Monday, January 24, 2005

Writing instruments

It's a poor craftsman that blames their tools... or so the adage goes. While it may be bad form to blame tools for errors, it's undeniable that craftsmen use tools. Indeed, the use of tools is one of the characteristic features of not just craftsmen but of all homo faber. As such an important input to our productive processes, tools deserve special attention.

I have recently been considering the evolution of technical drawing and illustration. I have a particular fascination with the theatrum machinarum of the sixteenth and seventeenth centuries. During this period we see the Middle Ages give way to the Renaissance and the emergence of whole new genres of societal features; the technological world driven by the guilds and oral culture of traditional artisan society gave way to first, written documents, and second, printed documents.

This process certainly wasn't linear since new social and technological forces had a performative effect; for example, new technologies in armaments led to the pre-industrial mass production of guns and cannon. These proto-factories essentially re-instituted oral culture and craft tradition in a field where knowledge had begun to be disseminated by the notebooks and portfolios of itinerant “master gunners”.

One of the greatest technologies to emerge was the printing press. During this period, the engineer working alone at his drawings and notebooks began to be challenged by the engineer who worked with artists and engravers to publish books that were collected by royalty and community leaders.

While both notebooks and printed books were important, the creative work at some point had to be executed in the old fashioned manner with pencil and paper. The purpose of this short piece is to explore the history of the drawing tools used by engineers.

Perhaps the most basic cognitive tool of the engineer is a marking. A marking requires two things: something to make the mark and something to carry the mark. We'll start with the carrier.

It's difficult to know where to begin a history of things that are marked. Do we start with the cave walls of Lascaux? Or do we discuss the earlies types of paper such as leaves? At the risk of displaying a strong western bias, I will begin this investigation with manufactured things that are marked (artifacts) rather than natural things that are marked (biofacts).

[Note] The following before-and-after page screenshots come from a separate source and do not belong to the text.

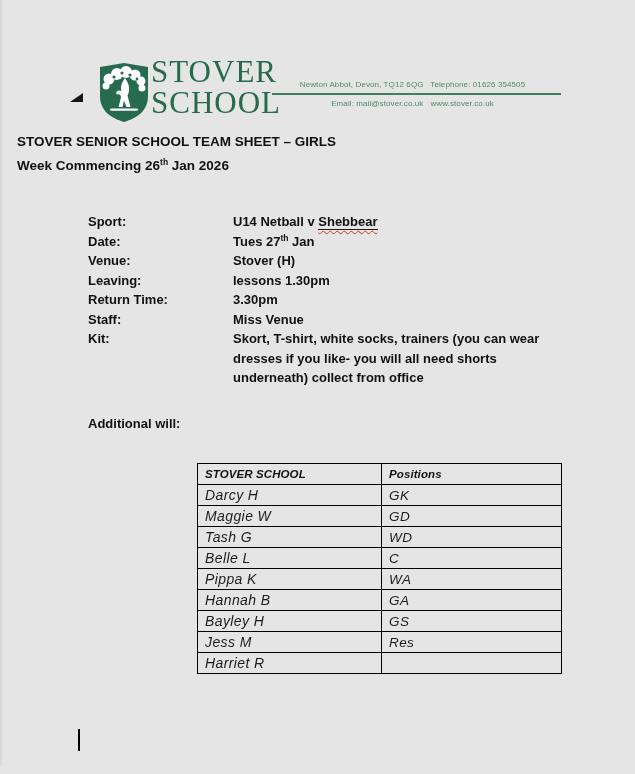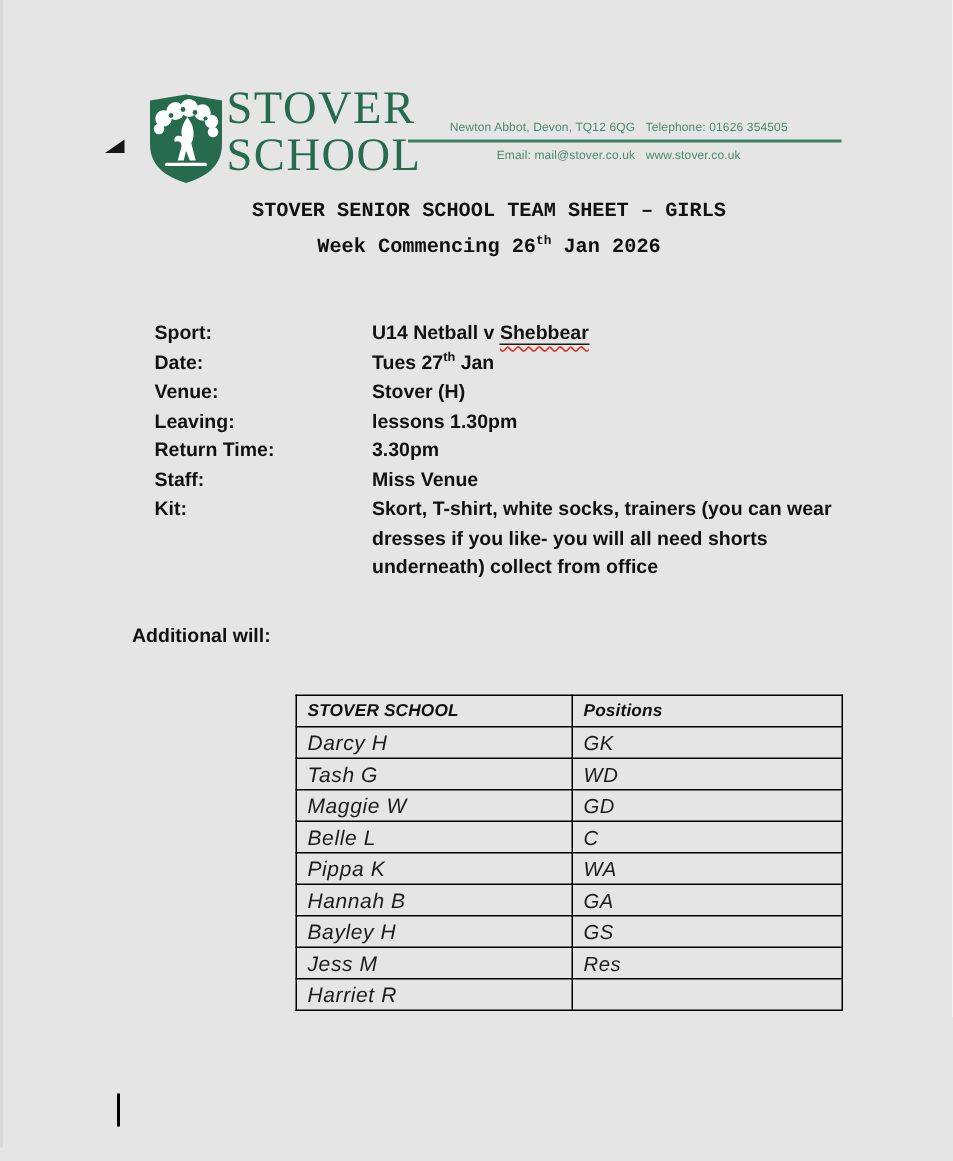"STOVER SENIOR SCHOOL TEAM SHEET" .title-block { font-family: Liberation Mono, monospace -> none; text-align: center -> left }
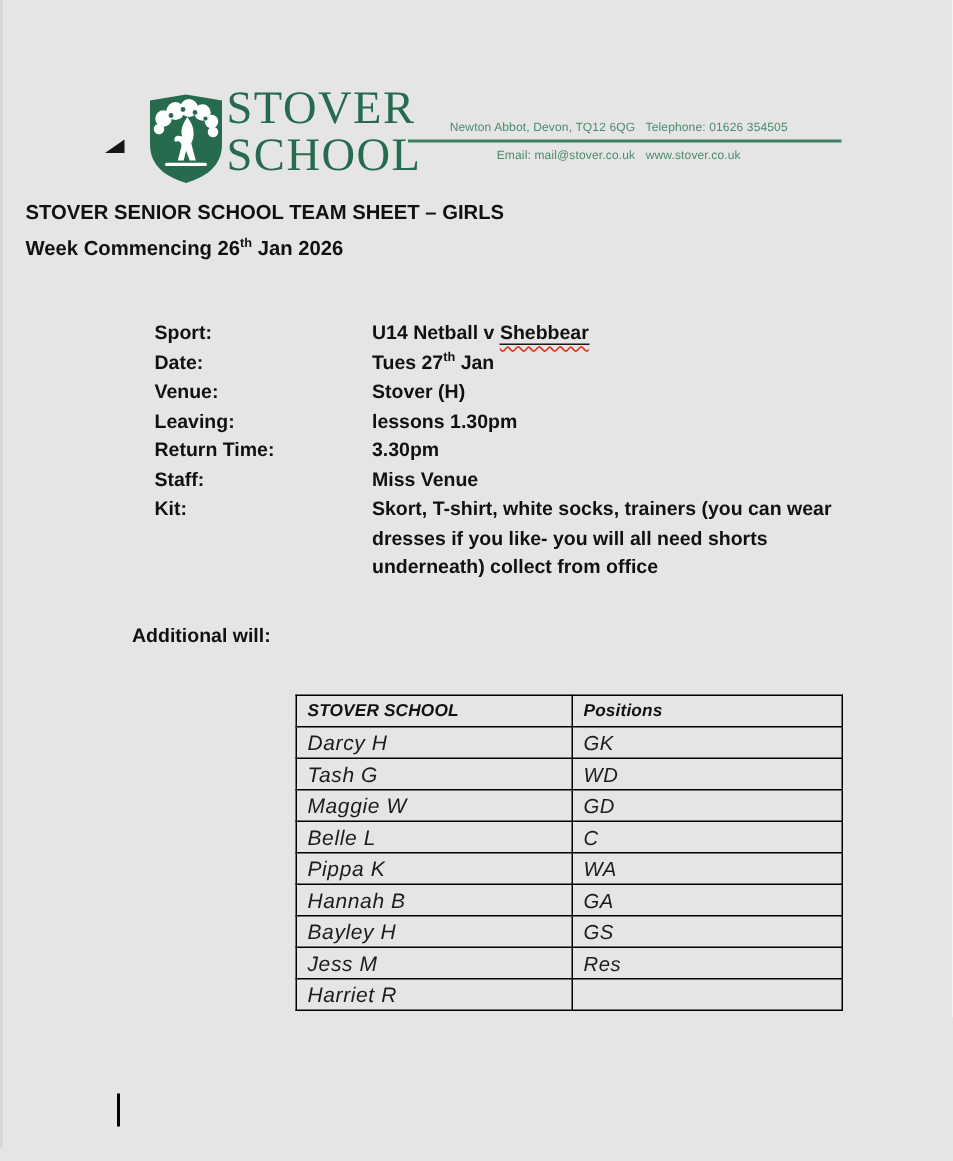"Sport:" .frow { margin-left: 15px -> none }
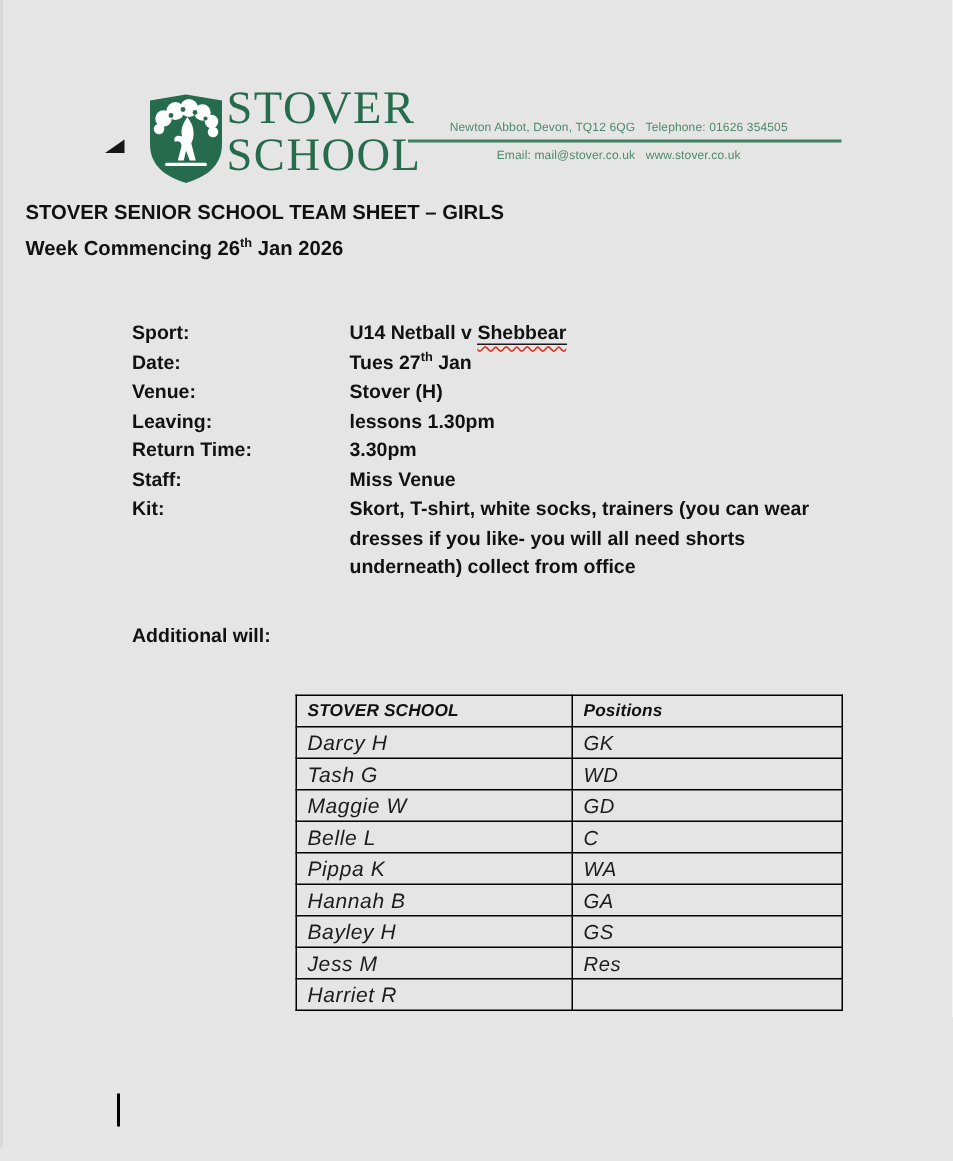"Tash G" tr { order: before "Maggie W" -> after "Maggie W" }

The earliest materials for carrying marks were the clay tables of the Summerians (~3500 BCE) and animal skins. The first evidence of a manufactured writing material is papyrus from 2400 BCE. Papyrus eventually makes its way into our western history, appearing among the Greeks by 650 BCE. The Greeks—and later, the Romans—also used wax tablets to record notes. These tablets generally consisted of a wooden frame supporting a wax writing surface and were called pugillares by the Romans. Several pugillares bound together with string formed a codex. Between 197 BCE and 159 BCE a herd of cattle is raised near Pergamum specifically for the purpose of providing skins for writing on. These specially prepared skins became known as “parchment”. The first paper making occurred in China around 150 BCE using hemp fibers suspended in water. Between 100 BCE and 100 CE the papyrus scroll largely disappeared in the Roman world being replaced by the codex. In 105 AD Ts'ai Lun becomes the official discoverer of paper in China. Following the collapse of the Roman empire and the rise of Islam, the supply of papyrus from the middle east to Christendom was cut-off, perhaps instigating the dark ages. By 750 CE paper making had reached Samarkand. The first paper mill in Europe appeared in Moorish Spain in 1151. Paper mills were established in Christendom—especially Italy—late in the 13th century.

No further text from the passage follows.